U nas chyba wgrywa się też kolejna aktualizacja oprogramowania [emoji2962]
Biedny bączek, strasznie mi go szkoda. Dałam mu pedicetamol bo ma podwyższoną temperaturę. Może teraz pośpi trochę.
Jedytka, nie mam pojęcia, ale jeżeli potrwa to dłużej to wiadomo, lepiej sprawdzić.
Cyrki przy karmieniu swoją drogą. Wyginanie się, odrywanie, oglądanie, wyciąganie sutka/smoka od butelki
już się przyzwyczaiłam.
U nas tak samo toaleta z ubieraniem to jakieś 30 minut co najmniej bo królewicz musi zaserwować poranne akrobacje, poobracać się, poleżeć na golasa, pooglądać wszystkie akcesoria i ciuchy.

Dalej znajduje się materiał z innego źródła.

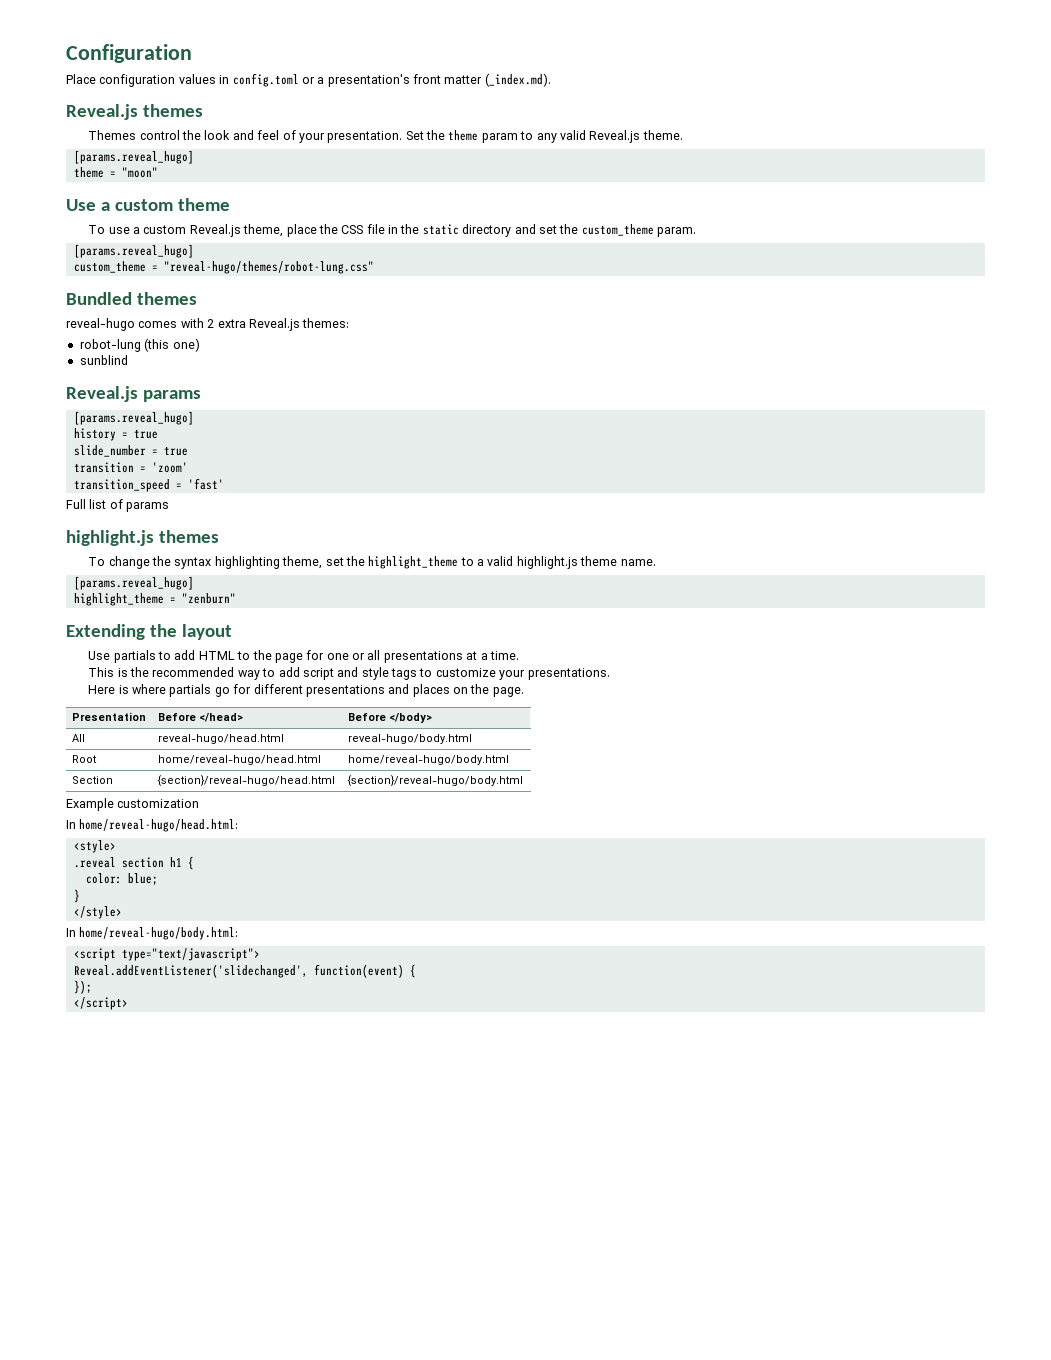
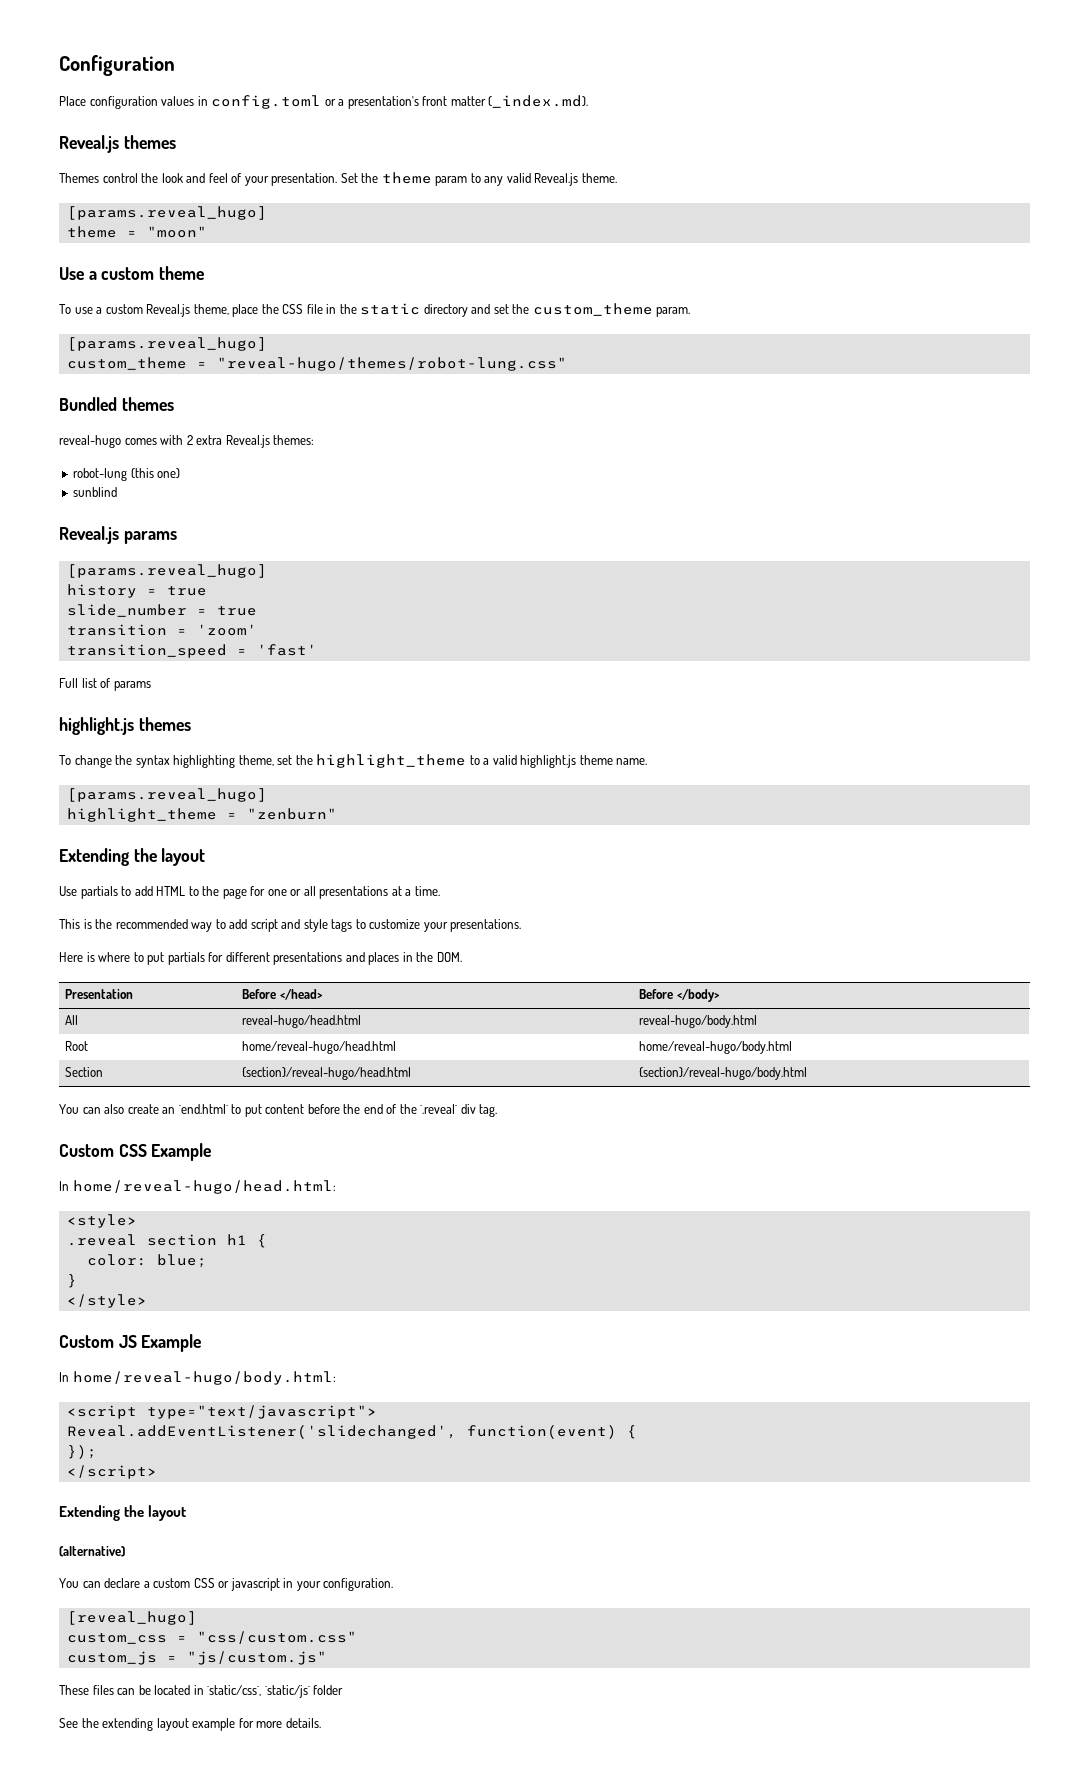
[169,684,230,697] partials go -> [133,952,205,965] to put partials
[453,684,524,697] on the page. -> [402,952,462,962] in the DOM.
[66,798,200,811] Example customization -> [59,1104,498,1117] [59,1143,212,1161] You can also create an `end.html` to put content before the end of the `.reveal` div tag. // Custom CSS Example
(122, 912) none -> [59,1334,202,1352] // Custom JS Example
(128, 1003) none -> [59,1505,187,1521] [59,1546,125,1557] [59,1578,394,1591] [66,1611,197,1625] [66,1631,357,1644] [66,1651,327,1665] [59,1685,344,1698] [59,1718,321,1731] // Extending the layout // (alternative) // You can declare a custom CSS or javascript in your configuration. // [reveal_hugo] // custom_css = "css/custom.css" // custom_js = "js/custom.js" // These files can be located in `static/css`, `static/js` folder // See the extending layout example for more details.

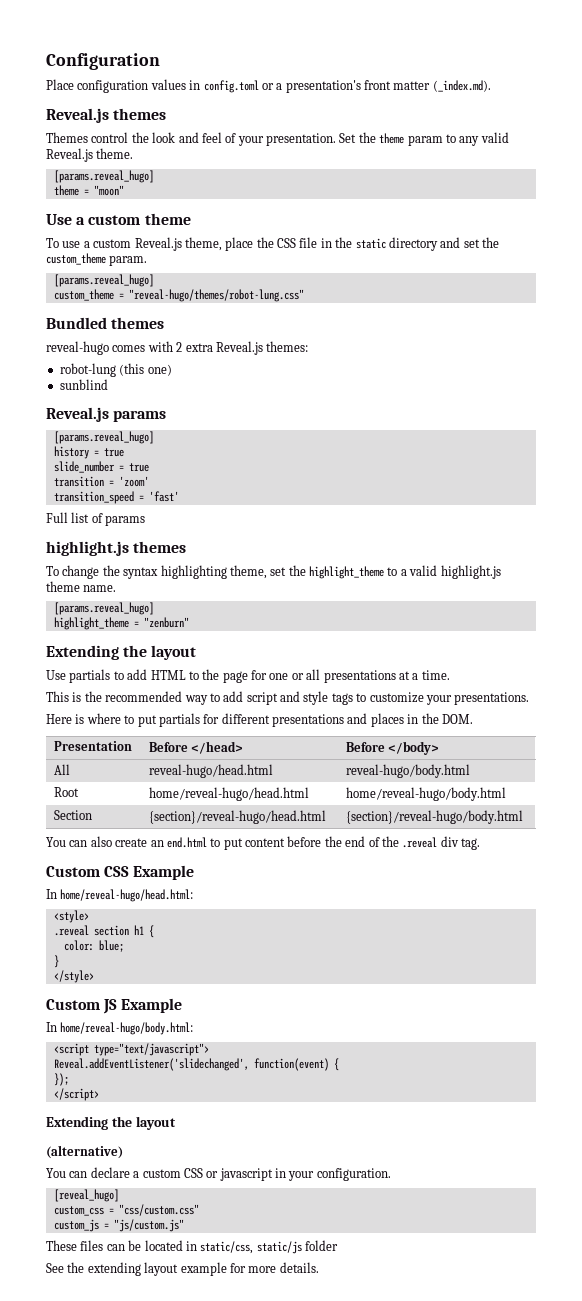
[178,1104,229,1114] `end.html` -> [166,837,207,848] end.html
[420,1104,459,1114] `.reveal` -> [402,837,438,848] .reveal
[207,1685,311,1698] `static/css`, `static/js` -> [200,1241,302,1254] static/css, static/js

Mikoma, ja bym zarządziła próbę generalną i wtedy będzie wiadomo czy to blef czy teściowa nieprzygotowana i oderwana od rzeczywistości. Bo też kurczę człowiek chce mieć komfort, że dziecko dobrze zaopiekowane, a nie wydzwaniać co 5 minut z roboty.
Ja w tym tygodniu idę obejrzeć żłobek i pogadać w sprawie „rekrutacji”, nagle poczułam się serio dorosła [emoji3]
Piękne kiecuszki dziewczyny.
Inez, super, że Oli tak ostro ćwiczy pełzanie.